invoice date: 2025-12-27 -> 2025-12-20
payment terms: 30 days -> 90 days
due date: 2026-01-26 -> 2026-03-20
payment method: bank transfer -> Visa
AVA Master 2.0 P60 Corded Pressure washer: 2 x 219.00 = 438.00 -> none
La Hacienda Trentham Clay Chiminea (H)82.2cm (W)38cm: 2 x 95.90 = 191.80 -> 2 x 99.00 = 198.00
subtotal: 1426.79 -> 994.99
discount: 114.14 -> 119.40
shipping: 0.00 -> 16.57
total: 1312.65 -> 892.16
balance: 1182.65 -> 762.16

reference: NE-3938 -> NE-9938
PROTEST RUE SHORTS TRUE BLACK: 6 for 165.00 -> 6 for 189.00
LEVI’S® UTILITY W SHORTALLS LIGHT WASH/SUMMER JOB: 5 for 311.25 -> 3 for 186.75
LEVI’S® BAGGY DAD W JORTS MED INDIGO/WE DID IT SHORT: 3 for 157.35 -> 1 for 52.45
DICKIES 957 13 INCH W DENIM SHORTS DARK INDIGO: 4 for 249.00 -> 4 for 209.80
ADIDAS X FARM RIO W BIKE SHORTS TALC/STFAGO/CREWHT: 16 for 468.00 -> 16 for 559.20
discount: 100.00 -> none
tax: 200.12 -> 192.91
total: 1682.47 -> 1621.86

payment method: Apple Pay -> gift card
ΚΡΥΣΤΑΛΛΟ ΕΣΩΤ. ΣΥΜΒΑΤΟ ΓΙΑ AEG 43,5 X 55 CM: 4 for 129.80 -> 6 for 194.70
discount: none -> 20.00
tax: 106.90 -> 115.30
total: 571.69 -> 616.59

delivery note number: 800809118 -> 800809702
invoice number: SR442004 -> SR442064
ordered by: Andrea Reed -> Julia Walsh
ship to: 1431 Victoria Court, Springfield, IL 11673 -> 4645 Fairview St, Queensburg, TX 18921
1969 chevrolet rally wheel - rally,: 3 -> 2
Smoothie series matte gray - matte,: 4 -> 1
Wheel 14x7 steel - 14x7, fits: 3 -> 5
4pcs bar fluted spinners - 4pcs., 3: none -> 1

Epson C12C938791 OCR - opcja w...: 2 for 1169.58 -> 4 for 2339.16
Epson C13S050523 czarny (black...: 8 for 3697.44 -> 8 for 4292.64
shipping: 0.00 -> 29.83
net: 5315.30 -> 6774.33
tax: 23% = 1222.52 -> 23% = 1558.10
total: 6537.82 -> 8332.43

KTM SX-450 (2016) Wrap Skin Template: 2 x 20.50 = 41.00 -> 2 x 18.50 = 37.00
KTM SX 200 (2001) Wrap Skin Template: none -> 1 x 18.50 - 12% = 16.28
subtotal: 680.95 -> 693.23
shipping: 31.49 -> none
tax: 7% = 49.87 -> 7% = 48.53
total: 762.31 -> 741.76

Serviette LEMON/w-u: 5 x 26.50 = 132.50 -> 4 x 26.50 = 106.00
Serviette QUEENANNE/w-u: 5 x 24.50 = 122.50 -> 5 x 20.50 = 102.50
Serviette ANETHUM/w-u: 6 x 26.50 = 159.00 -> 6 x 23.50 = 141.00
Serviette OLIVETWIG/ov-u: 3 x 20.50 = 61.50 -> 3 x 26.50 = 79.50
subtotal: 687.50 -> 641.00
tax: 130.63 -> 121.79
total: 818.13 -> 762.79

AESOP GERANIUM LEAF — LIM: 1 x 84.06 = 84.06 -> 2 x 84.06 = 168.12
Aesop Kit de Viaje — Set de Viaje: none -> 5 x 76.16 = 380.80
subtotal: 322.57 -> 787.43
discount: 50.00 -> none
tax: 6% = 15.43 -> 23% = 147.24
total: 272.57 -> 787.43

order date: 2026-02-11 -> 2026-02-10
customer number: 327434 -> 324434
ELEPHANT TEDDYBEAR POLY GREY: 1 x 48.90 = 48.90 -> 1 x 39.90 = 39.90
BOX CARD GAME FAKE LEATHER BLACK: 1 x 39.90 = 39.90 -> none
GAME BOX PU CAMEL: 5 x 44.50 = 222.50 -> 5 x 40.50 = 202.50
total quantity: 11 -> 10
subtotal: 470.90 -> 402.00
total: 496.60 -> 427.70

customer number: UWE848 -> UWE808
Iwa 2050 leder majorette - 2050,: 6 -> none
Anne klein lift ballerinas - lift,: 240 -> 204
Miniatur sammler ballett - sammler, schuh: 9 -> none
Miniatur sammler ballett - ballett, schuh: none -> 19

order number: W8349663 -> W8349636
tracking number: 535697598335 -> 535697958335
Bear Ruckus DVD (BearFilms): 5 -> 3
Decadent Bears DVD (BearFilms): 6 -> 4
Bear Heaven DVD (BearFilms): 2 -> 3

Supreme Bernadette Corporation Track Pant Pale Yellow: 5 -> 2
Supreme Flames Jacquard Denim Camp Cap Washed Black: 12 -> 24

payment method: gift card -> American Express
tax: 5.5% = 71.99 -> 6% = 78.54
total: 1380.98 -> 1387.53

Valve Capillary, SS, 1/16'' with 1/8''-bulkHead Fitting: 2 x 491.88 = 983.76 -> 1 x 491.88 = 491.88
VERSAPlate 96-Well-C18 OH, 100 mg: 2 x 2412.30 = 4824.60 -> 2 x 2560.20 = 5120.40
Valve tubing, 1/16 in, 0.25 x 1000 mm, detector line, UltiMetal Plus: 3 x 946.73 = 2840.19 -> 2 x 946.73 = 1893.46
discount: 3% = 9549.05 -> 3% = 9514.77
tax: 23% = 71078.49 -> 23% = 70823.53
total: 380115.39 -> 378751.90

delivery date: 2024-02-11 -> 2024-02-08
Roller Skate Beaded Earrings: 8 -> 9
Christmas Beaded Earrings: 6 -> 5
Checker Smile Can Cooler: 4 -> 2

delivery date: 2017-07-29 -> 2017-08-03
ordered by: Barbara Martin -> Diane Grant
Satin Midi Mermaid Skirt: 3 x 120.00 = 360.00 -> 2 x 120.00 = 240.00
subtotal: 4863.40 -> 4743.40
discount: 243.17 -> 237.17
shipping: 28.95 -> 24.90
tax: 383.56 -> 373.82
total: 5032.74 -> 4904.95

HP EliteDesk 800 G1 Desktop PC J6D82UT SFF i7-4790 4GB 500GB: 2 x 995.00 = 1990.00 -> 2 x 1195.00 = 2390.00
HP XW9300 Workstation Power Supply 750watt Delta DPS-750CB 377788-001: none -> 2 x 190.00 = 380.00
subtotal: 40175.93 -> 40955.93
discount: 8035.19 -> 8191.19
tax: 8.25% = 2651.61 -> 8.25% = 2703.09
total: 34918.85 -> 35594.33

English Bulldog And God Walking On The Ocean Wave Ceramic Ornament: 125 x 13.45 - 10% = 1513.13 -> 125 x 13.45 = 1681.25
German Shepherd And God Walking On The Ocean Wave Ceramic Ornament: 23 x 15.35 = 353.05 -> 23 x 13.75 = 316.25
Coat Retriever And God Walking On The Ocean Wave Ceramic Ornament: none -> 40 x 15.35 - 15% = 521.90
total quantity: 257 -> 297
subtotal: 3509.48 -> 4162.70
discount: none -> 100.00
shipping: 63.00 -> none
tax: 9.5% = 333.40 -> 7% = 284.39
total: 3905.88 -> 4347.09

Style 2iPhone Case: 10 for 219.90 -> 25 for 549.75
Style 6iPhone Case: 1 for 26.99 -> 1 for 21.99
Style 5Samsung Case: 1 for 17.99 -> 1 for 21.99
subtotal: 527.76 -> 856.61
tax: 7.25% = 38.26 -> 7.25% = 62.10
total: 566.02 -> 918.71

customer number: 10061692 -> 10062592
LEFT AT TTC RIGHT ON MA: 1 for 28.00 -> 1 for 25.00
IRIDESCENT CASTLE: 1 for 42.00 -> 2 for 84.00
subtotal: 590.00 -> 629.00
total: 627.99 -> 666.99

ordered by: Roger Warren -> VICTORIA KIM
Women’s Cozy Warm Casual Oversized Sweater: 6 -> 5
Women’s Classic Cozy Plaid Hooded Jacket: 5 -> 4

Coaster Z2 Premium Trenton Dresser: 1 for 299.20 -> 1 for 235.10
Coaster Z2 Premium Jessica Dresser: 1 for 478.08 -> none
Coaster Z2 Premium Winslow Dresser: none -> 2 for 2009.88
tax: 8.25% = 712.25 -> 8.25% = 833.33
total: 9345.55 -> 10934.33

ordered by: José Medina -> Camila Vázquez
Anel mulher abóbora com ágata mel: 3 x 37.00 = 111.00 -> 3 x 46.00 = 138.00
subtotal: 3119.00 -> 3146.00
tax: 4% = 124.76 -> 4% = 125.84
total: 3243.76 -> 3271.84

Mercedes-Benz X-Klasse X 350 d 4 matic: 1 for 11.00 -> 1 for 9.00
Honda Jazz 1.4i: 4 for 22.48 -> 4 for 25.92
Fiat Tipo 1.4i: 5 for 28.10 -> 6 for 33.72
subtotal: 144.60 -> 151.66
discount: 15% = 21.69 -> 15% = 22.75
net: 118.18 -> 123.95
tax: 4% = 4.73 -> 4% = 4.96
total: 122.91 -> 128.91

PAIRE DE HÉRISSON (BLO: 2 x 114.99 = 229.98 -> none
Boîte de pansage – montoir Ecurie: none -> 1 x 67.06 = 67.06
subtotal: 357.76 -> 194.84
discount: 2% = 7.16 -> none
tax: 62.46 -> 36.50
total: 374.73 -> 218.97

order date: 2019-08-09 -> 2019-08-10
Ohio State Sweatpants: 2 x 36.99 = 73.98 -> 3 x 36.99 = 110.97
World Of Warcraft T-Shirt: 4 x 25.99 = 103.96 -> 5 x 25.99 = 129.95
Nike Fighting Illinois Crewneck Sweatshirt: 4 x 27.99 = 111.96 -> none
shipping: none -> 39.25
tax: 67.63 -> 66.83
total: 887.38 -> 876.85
--- --- ---
** Assignment **
Among the records above, repeat exactly the line with "total: 34918.85 -> 35594.33", the line with "Coaster Z2 Premium Jessica", and every line in between, and only those.

** Solution for this task **
total: 34918.85 -> 35594.33

English Bulldog And God Walking On The Ocean Wave Ceramic Ornament: 125 x 13.45 - 10% = 1513.13 -> 125 x 13.45 = 1681.25
German Shepherd And God Walking On The Ocean Wave Ceramic Ornament: 23 x 15.35 = 353.05 -> 23 x 13.75 = 316.25
Coat Retriever And God Walking On The Ocean Wave Ceramic Ornament: none -> 40 x 15.35 - 15% = 521.90
total quantity: 257 -> 297
subtotal: 3509.48 -> 4162.70
discount: none -> 100.00
shipping: 63.00 -> none
tax: 9.5% = 333.40 -> 7% = 284.39
total: 3905.88 -> 4347.09

Style 2iPhone Case: 10 for 219.90 -> 25 for 549.75
Style 6iPhone Case: 1 for 26.99 -> 1 for 21.99
Style 5Samsung Case: 1 for 17.99 -> 1 for 21.99
subtotal: 527.76 -> 856.61
tax: 7.25% = 38.26 -> 7.25% = 62.10
total: 566.02 -> 918.71

customer number: 10061692 -> 10062592
LEFT AT TTC RIGHT ON MA: 1 for 28.00 -> 1 for 25.00
IRIDESCENT CASTLE: 1 for 42.00 -> 2 for 84.00
subtotal: 590.00 -> 629.00
total: 627.99 -> 666.99

ordered by: Roger Warren -> VICTORIA KIM
Women’s Cozy Warm Casual Oversized Sweater: 6 -> 5
Women’s Classic Cozy Plaid Hooded Jacket: 5 -> 4

Coaster Z2 Premium Trenton Dresser: 1 for 299.20 -> 1 for 235.10
Coaster Z2 Premium Jessica Dresser: 1 for 478.08 -> none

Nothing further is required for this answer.